Task item - Only the lines below between the one holding "html: <div>This is" and the one holding "font-weight: bold ->", inclusive, are to be reproduced word for word; the pictures are to be left out.

Data for this task -

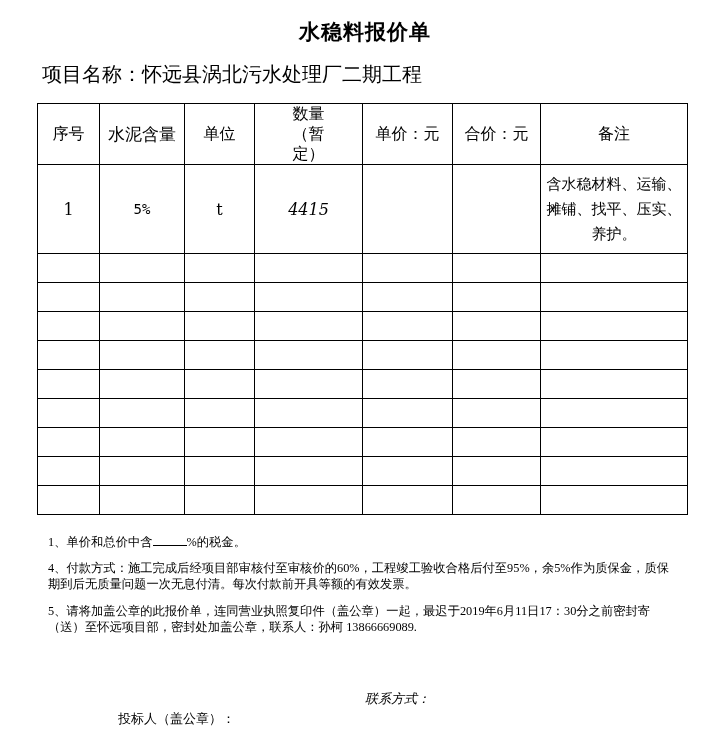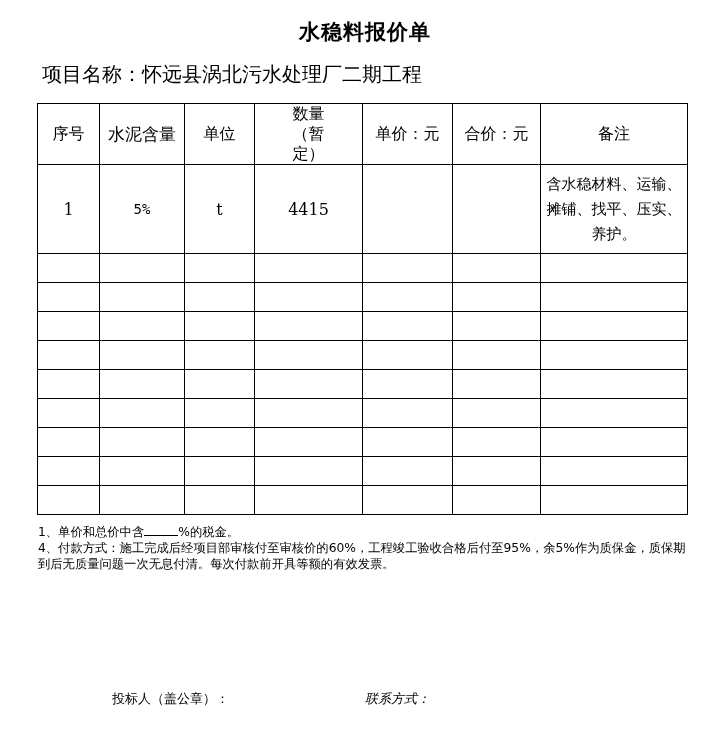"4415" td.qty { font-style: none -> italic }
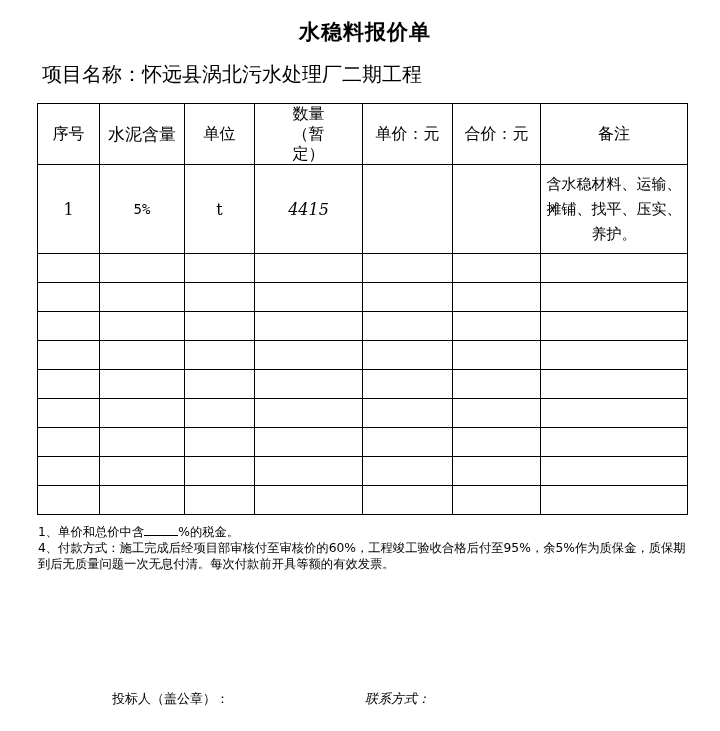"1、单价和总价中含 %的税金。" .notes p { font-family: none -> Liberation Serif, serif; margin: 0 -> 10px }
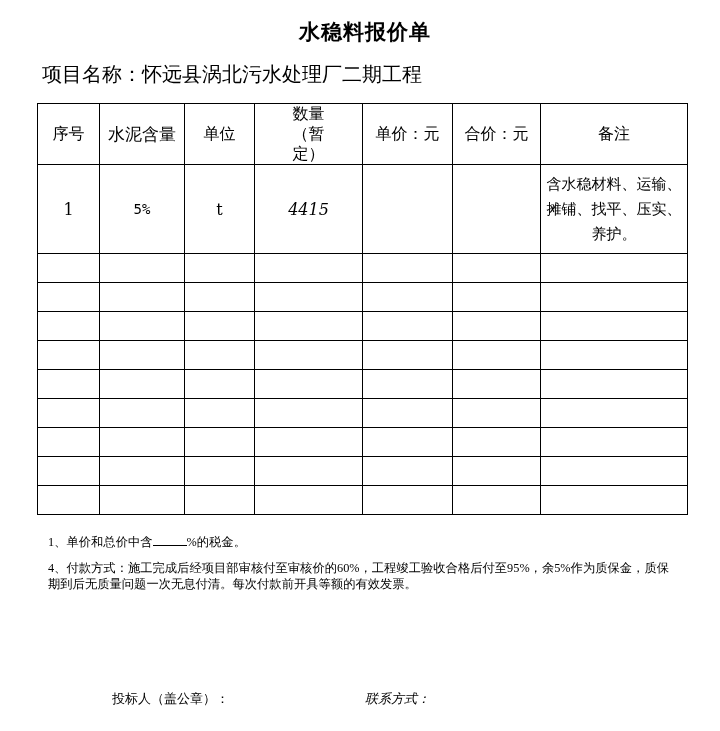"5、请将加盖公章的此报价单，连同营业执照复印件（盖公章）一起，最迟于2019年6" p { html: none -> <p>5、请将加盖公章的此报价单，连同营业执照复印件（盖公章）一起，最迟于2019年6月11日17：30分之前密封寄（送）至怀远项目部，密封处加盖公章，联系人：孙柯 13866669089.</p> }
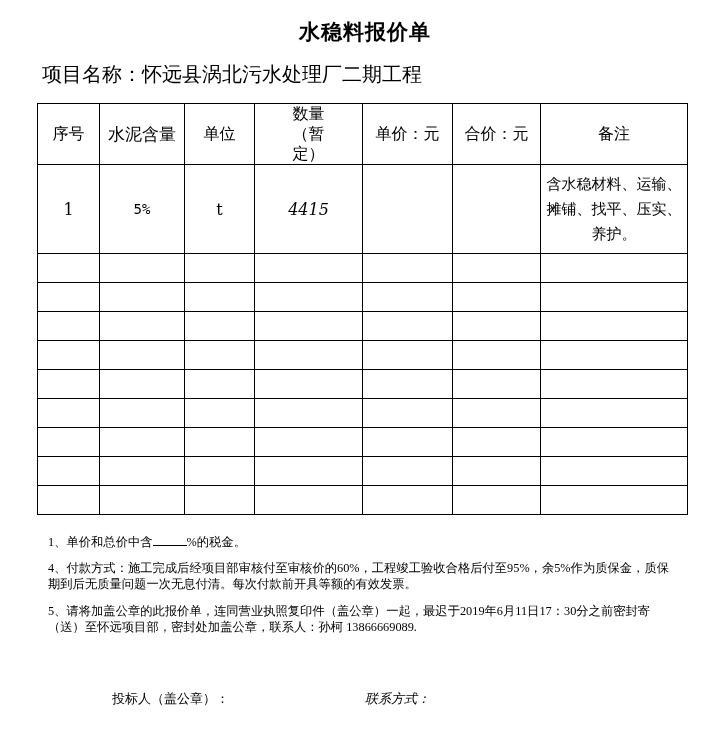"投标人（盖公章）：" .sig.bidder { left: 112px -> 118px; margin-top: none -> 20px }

==

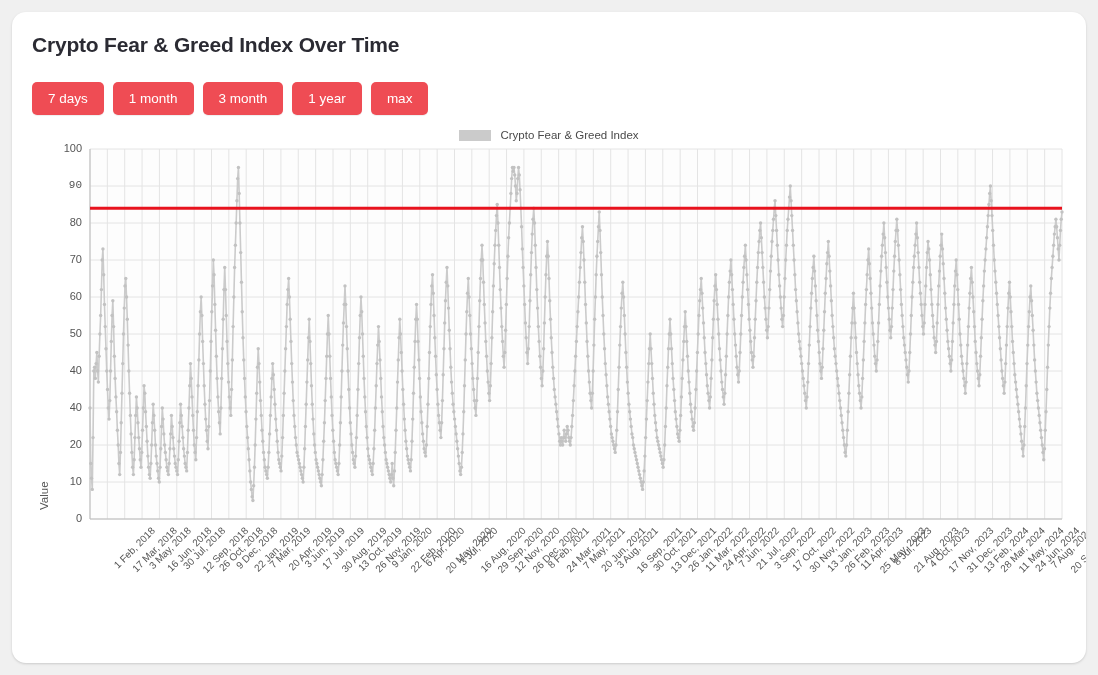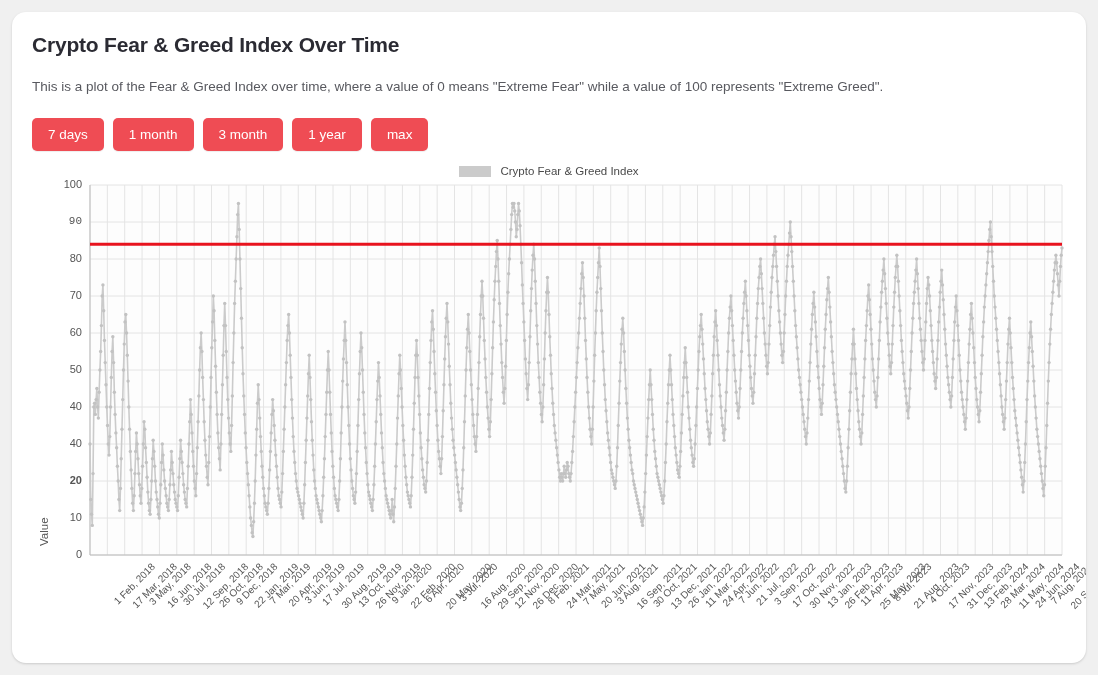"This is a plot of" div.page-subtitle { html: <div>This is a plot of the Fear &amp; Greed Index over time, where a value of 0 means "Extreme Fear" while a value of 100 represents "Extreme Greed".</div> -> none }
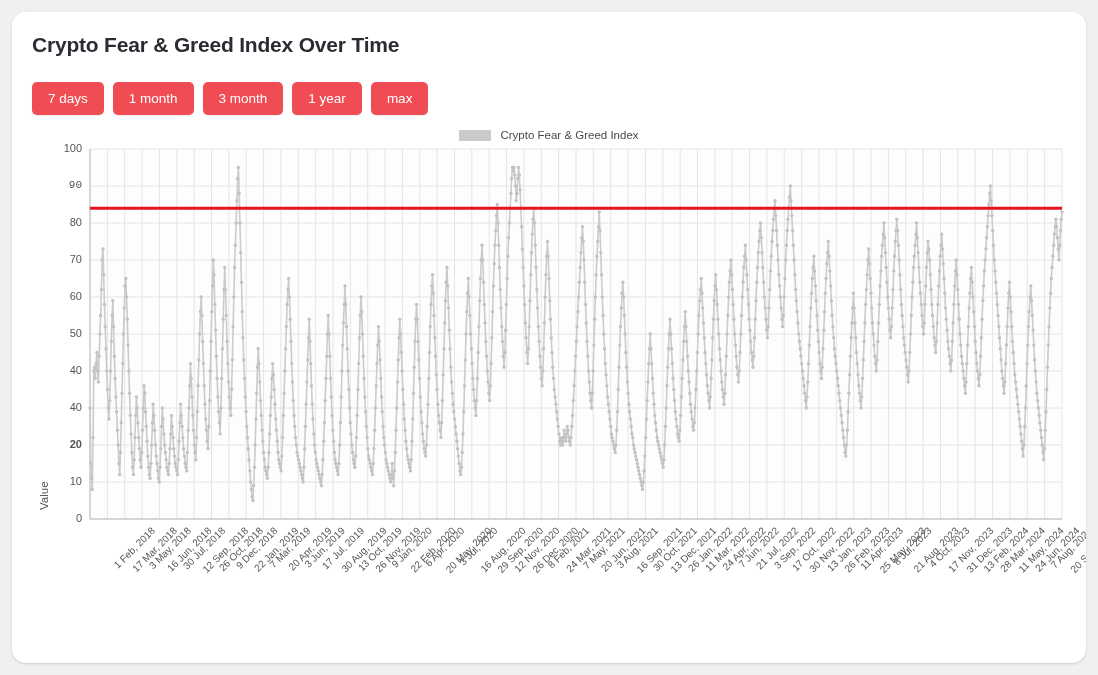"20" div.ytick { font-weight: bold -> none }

Answer below -
"This is a plot of" div.page-subtitle { html: <div>This is a plot of the Fear &amp; Greed Index over time, where a value of 0 means "Extreme Fear" while a value of 100 represents "Extreme Greed".</div> -> none }
"20" div.ytick { font-weight: bold -> none }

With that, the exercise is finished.